Delays in processing statium (STAT) blood samples have led to the production of an increasing number of point-of-care tests. Product inserts recommend measuring blood samples immediately after procurement, suggesting that delays may invalidate the test results. We studied the effect of the age of blood samples on point-of-care (POC) prothrombin time (PT) and an activated partial thromboplastin time (aPTT) result. Informed consent was obtained from 11 patients undergoing cardiopulmonary bypass (CPB). Blood samples (40 mL) were taken from each patient. Each blood sample was used to perform five PT tests and six aPTT tests on five POC devices (Gem PCL, Hemochron 801, Hemochron Jr. Signature, Hemochron Response, Rapidpoint Coag) at three different sample ages [< 60 s (fresh blood), 10 and 18 min after sample collection]. Blood samples were procured in a plastic syringe devoid of air bubbles, which was left undisturbed between tests but was gently agitated before initiating the 10- and 18-min tests.
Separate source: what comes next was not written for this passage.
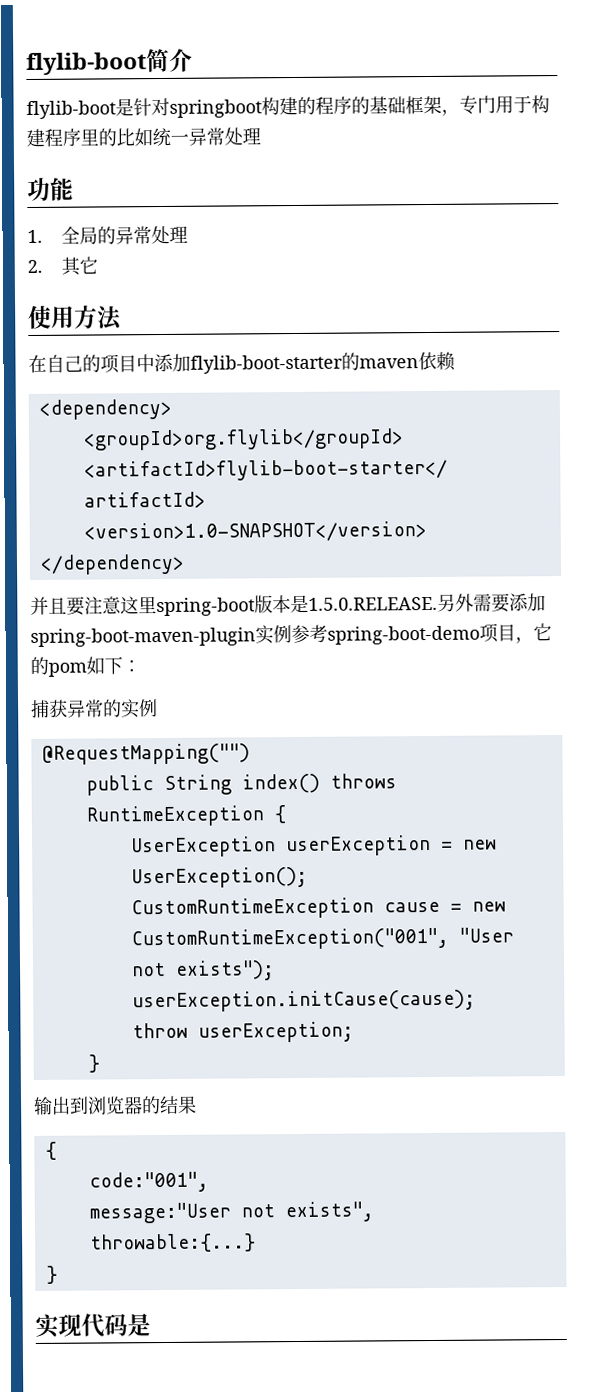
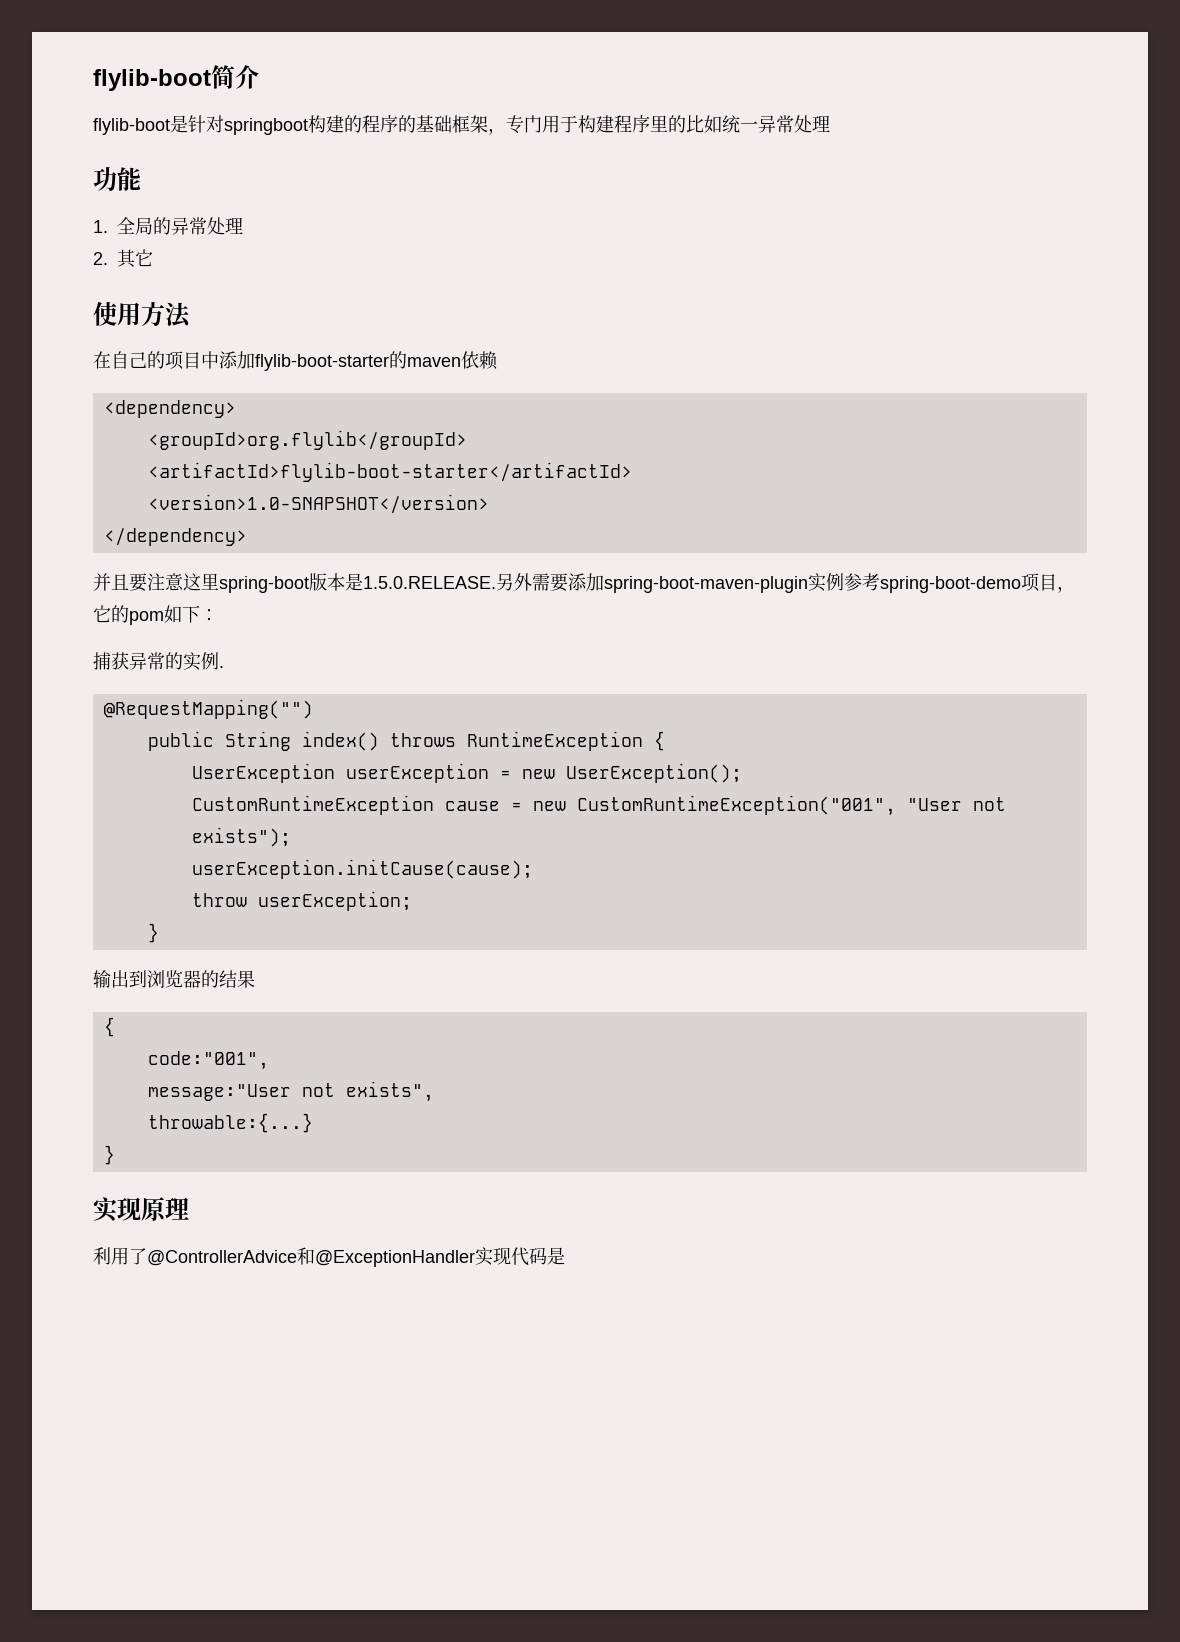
(158, 708) none -> [219,666,224,668] .
(82, 1325) none -> [141,1197,189,1221] [93,1247,511,1267] 原理 // 利用了@ControllerAdvice和@ExceptionHandler实现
For tests requiring citrated whole blood, a fraction of each sample was anticoagulated (3.8% citrate) at each age. Statistical analysis was used for comparison of test results for fresh blood to aged samples (10 and 18 min). Test values were recorded as International Normalized Ratio (INR) and seconds for PT and aPTT, respectively. Two devices, the Hemochron 801 and Hemochron response showed statistically, although not clinically, significant variation in PT test results when the samples were aged to 10 and 18 minutes. As for aPTT results, Hemochron 801, Hemochron response, Hemochron Jr. signature, and Gem PCL showed statistically significant variation at 18 minutes. One device (Hemochron 801) reported results with 10-min aged blood that were statistically different from fresh blood. None of the aPTT tests results from any device produced results with aged blood that were clinically different from fresh blood. This study suggests that, in the tests evaluated, blood samples that have aged 10 or 18 min will produce clinically relevant aPTT and PT results, respectively.